Kusadari Mama mengikutiku dari belakang. Sangat terdengar dari suara dentuman sandal rumah yang dipakai Mama bergesekan dengan lantai.

"Kamu kenapa, sayang?" Kini Mama berjalan bersisiran denganku. Dapat kurasakan kembali Mama melihatku dengan sorot yang khawatir walau aku sedang tak menatap Mama saat ini.

"Jurnalnya hilang, Ma." Sambung kak Davian yang tengah menonton televisi.

"Bacot, ah." Aku mendengus lalu berjalan menuju kamarku dengan sedikit menghentakkan kaki.

Kuliah banyak liburnya, ya? Kenapa Kak Davian pulang ke rumah terus, sih? Yah, walau terkadang aku merindukannya. Namun sekarang aku ingin dia menghilang dari bumi untuk sementara.

*

"Laura, ayo dong belajar dulu." Aku menatap pasrah Laura yang sedang membaca komiknya.

"Bentar kak, lagi seru." Ucap Laura singkat. Lah, anak ini. Aku dibayar bukan untuk melihatnya membaca komik, 'kan?

Aku menghela napas lalu mengeluarkan kamera polaroid-ku. Kupotret Laura diam-diam. Setelah hasilnya keluar, aku menggoyangkannya agar fotonya cepat selesai.

Aku mencari-cari jurnalku di dalam tas. Kukeluarkan semua isi dalam tasku namun buku bersampul maroon itu tak terdapat di dalamnya.

Oh iya.

Aku baru ingat.

Jurnalku hilang sejak beberapa hari lalu.

Sial.

Aku menatap foto Laura yang baru saja kupotret tadi dengan lemas. Namun sedetik kemudian aku menatap gadis yang berada di sebelahku ini.

"Laura," Panggilku.

"Hm?" Sahutnya tanpa mengalihkan pandangannya dari komik detektif-nya itu.

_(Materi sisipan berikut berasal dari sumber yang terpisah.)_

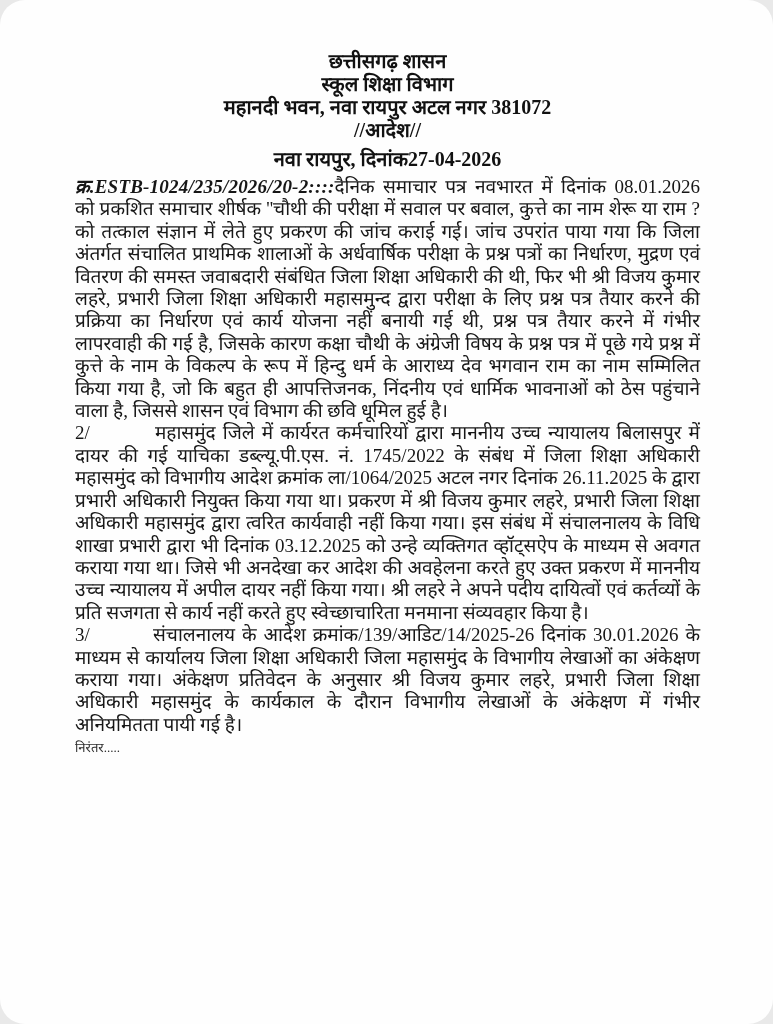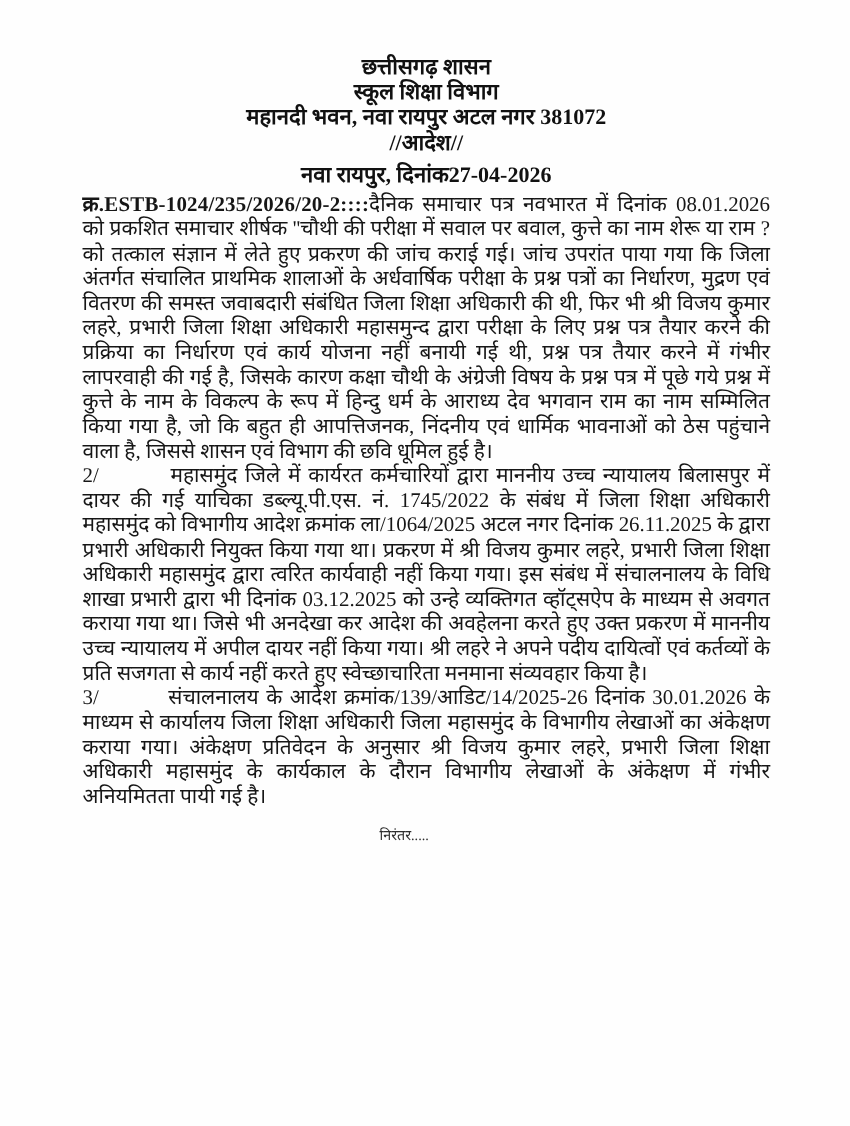--- a/index.html
+++ b/index.html
@@ -11,20 +11,21 @@
     position: relative;
     width: 773px;
     height: 1024px;
     margin: 0 auto;
     background: #fefefe;
     box-sizing: border-box;
     padding: 50px 73px 0 75px;
     font-family: "Liberation Serif", "DejaVu Serif", serif;
     color: #161616;
     overflow: hidden;
+    border-radius: 25px;
   }
   .letterhead {
     text-align: center;
     font-weight: 700;
     font-size: 20px;
     line-height: 23px;
     color: #111;
   }
   .letterhead > div {
     white-space: nowrap;
@@ -43,34 +44,35 @@
     line-height: 22.4px;
     text-align: justify;
   }
   p.para {
     margin: 0;
     padding: 0;
   }
   .ref-number {
     font-weight: 700;
     letter-spacing: 0.2px;
+    font-style: italic;
   }
   .para-num {
     display: inline-block;
     vertical-align: baseline;
   }
   .para-num.tab-wide  { width: 80px; }
   .para-num.tab-mid   { width: 78px; }
   .para-num.tab-narrow{ width: 64px; }
   .footer-line {
-    text-align: center;
+    text-align: left;
     font-size: 13px;
     line-height: 15px;
     padding-right: 40px;
-    margin-top: 16px;
+    margin-top: 4px;
     color: #2e2e2e;
   }
 </style>
 </head>
 <body>
 
 <div class="page">
 
   <header class="letterhead">
     <div>छत्तीसगढ़ शासन</div>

"Waktu terakhir kakak ngajar, kamu liat ada buku yang ketinggalan, gak?" Tanyaku seraya menyesap lemon tea yang tadi disuguhkan.

Laura menggeleng, membuatku mendesah kecewa.

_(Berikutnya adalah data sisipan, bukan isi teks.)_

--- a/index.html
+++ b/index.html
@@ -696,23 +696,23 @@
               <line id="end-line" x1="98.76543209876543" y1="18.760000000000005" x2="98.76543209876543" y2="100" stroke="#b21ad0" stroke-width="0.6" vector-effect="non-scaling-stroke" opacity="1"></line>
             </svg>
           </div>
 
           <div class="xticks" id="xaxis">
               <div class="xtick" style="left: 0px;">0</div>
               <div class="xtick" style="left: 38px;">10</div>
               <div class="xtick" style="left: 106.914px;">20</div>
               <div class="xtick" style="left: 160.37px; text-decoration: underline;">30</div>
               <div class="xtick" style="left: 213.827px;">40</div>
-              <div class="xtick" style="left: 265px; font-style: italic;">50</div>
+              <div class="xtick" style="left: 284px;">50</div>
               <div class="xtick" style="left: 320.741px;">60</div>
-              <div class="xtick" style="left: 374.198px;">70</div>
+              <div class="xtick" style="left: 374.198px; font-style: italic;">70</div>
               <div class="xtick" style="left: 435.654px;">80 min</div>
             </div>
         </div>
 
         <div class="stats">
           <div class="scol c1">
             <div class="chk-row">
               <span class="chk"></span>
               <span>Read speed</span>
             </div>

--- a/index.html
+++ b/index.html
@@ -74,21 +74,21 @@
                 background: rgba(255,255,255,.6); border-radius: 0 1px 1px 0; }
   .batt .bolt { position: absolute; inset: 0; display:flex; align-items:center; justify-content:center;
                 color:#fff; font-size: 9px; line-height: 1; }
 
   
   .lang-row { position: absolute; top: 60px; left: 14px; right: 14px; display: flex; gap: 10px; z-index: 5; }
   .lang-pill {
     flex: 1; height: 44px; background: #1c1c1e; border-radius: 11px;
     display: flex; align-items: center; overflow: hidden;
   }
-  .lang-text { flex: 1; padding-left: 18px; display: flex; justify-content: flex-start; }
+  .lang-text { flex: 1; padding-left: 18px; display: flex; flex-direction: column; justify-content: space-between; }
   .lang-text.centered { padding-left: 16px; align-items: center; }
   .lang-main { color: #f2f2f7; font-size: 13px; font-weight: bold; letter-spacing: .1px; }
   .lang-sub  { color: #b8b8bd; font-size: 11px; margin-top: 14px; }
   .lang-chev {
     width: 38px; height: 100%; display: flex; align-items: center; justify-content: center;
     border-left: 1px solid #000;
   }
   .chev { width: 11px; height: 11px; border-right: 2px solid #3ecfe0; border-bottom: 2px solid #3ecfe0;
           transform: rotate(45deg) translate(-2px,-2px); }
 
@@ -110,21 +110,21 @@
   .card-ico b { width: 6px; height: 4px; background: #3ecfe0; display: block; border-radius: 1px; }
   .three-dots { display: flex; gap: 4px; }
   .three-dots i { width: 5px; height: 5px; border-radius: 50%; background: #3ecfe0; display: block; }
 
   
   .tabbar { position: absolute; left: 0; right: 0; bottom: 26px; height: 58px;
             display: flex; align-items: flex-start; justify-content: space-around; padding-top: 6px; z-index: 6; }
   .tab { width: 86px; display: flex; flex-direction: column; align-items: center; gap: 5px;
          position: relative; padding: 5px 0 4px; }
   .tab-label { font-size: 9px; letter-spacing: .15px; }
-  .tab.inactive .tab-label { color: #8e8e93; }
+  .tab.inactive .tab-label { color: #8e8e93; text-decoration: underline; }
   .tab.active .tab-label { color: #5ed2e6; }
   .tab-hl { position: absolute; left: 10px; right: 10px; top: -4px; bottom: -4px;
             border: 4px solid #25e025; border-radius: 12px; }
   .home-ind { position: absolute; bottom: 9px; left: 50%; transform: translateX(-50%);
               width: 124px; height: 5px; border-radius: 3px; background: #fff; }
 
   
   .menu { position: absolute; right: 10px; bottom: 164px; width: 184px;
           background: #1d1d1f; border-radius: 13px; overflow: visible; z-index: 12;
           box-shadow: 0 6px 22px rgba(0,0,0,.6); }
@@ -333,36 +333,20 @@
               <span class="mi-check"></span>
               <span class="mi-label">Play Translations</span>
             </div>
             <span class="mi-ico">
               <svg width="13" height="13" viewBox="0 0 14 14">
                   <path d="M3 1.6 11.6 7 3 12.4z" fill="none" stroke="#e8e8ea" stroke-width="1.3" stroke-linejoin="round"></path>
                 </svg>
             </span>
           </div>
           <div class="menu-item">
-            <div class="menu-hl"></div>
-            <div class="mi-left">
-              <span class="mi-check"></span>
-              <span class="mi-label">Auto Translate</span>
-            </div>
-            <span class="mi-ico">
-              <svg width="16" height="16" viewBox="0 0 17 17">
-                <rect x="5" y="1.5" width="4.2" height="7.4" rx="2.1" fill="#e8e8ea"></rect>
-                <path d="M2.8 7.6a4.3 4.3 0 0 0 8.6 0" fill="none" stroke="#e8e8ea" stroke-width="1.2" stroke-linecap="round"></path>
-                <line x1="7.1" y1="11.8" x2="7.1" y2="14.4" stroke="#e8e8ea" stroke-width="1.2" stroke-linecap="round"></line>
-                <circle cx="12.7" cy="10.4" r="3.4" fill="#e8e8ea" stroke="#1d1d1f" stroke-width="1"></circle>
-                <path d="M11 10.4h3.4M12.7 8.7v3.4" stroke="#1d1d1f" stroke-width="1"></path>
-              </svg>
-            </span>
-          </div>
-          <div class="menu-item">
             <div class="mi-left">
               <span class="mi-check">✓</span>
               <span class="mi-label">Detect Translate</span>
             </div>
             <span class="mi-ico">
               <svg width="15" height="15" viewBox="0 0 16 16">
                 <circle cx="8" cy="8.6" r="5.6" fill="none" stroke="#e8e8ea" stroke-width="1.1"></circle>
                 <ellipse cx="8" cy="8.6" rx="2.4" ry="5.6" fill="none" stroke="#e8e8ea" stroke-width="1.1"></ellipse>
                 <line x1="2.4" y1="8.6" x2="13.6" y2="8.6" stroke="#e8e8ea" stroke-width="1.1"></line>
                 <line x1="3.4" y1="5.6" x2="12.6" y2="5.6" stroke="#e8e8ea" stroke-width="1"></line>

Kutatap jam tangan watch yang berada di pergelangan tangan kiriku. Oh bagus, jam sudah menunjukkan pukul setengah lima sore sementara aku belum mengajarkan apapun pada Laura.

Dengan terpaksa aku menarik komiknya lalu menaruhnya di atas meja yang berada jauh dari jangkauan gadis itu.

"Kakak!" Teriaknya kesal. Aku hanya mengidikkan kedua bahuku seraya mengambil spidol dan menuliskan rumus phytagoras di papan tulis.